Прошлое, М. Капля света
21 июля 2020 г. в 13:43
Примечания:
Q. Как долго ты успела прожить в браке с Даждьбогом? Были ли у вас дети? И если да, не скучаешь ли по ним?
https://sun1-22.userapi.com/cVeZfcm1RrTbqJDYZMowpc4meVyOVGbYQPoOFQ/9SAopzqx79E.jpg
Разгорячённую Морану повитухи, грубовато сжимая мозолистыми руками предплечья, подводят к расстеленной кровати с расшитым красными очищающими оберегами бельём. Морана устало падает, и касание влажными волосами холодных подушек немного приводит в себя. Повитухи суетятся, и вдруг комнату оглашает детский плач.
Что-то внутри Мораны дёргается, подобно натянутой струне.
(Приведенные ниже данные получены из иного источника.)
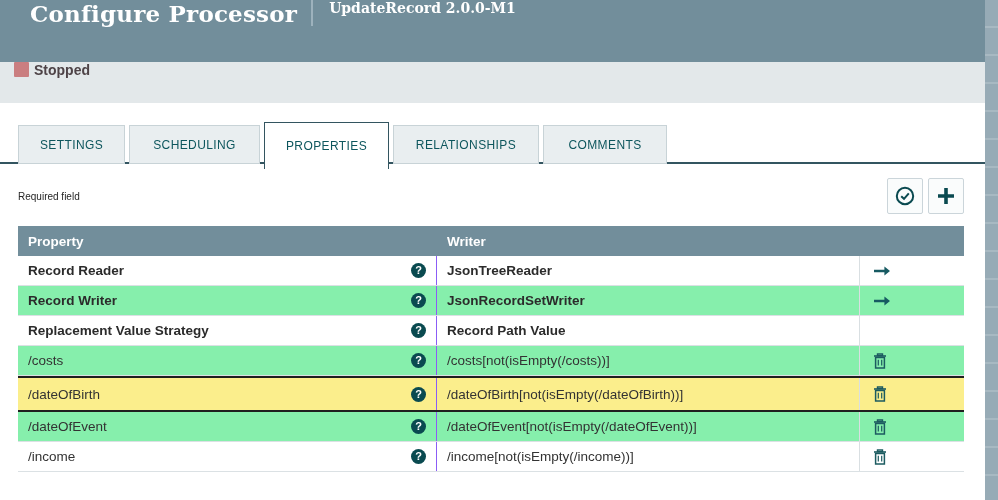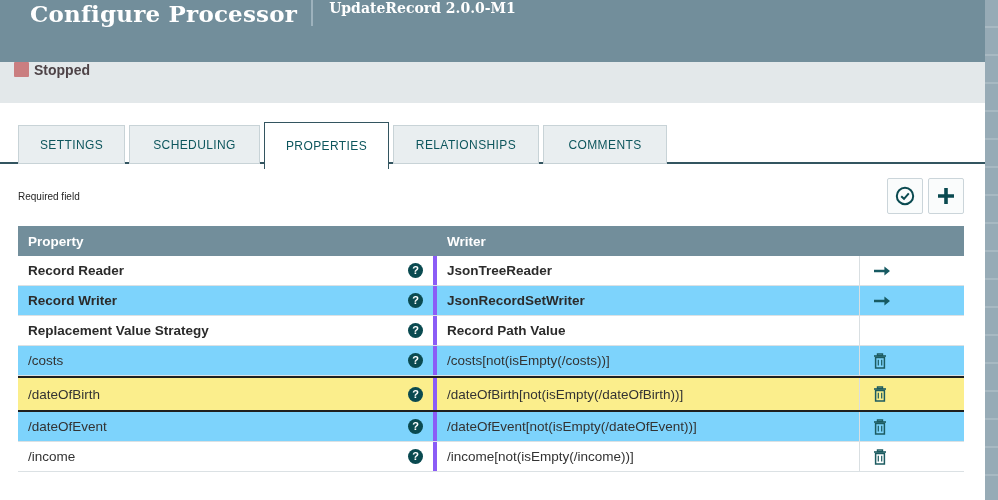"Record Reader" .cell-prop { border-right: 4px solid #8b5cf6 -> 1px solid #8b5cf6 }
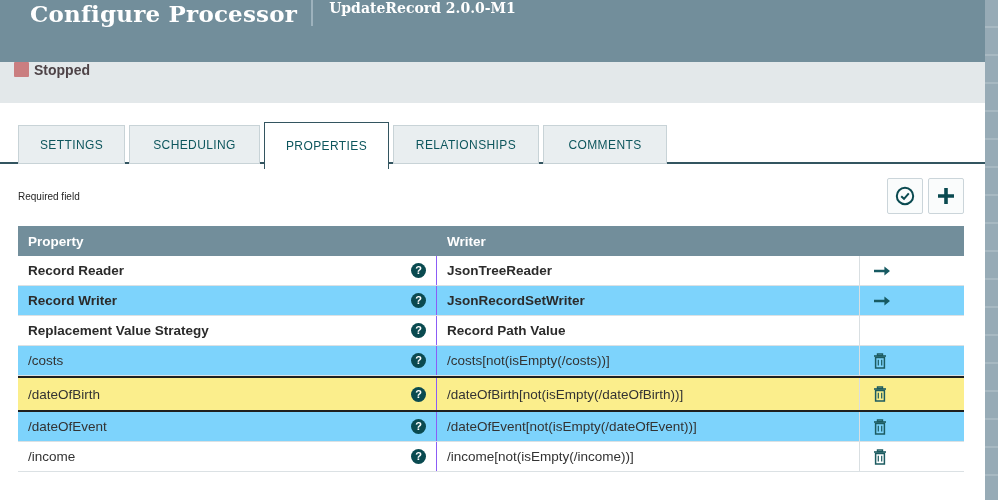"Record Writer" .trow.alt { background: #7dd3fc -> #86efac }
Впервые за сотни лет жизни в этом тереме, ставшем самой страшной тюрьмой, наполненной светом и кристально белыми помыслами, под кожей разливается тепло. Когда её чрево отторгло безмолвное дитя, повитухи заохали, зашептались. Морана догадывалась, что они о б в и н я л и её в мертворождении, потому как не было в тереме ни одного существа, кто бы не стремился уличить её в связи с Тьмой.
Морана лишь усмехалась. Истинная Тьма коварна, неуловима, прохладна и до невозможности ласкова. Взирает серебристо-серыми глазами, а в черноте зрачков сущей Тьмы отражается королева.
Морана готова была бежать прочь в Навь, абсолютно доверив себя Кощею, когда почувствовала недомогание. Она оказалась беременна.
tab>Спустя столько лет бездетного брака с редкими ночами, наполненными супружескими ласками, в её чреве так не вовремя зародилось дитя.
Морана решила: едва родив — бросится прочь. Ей не нужно дитя Даждьбога.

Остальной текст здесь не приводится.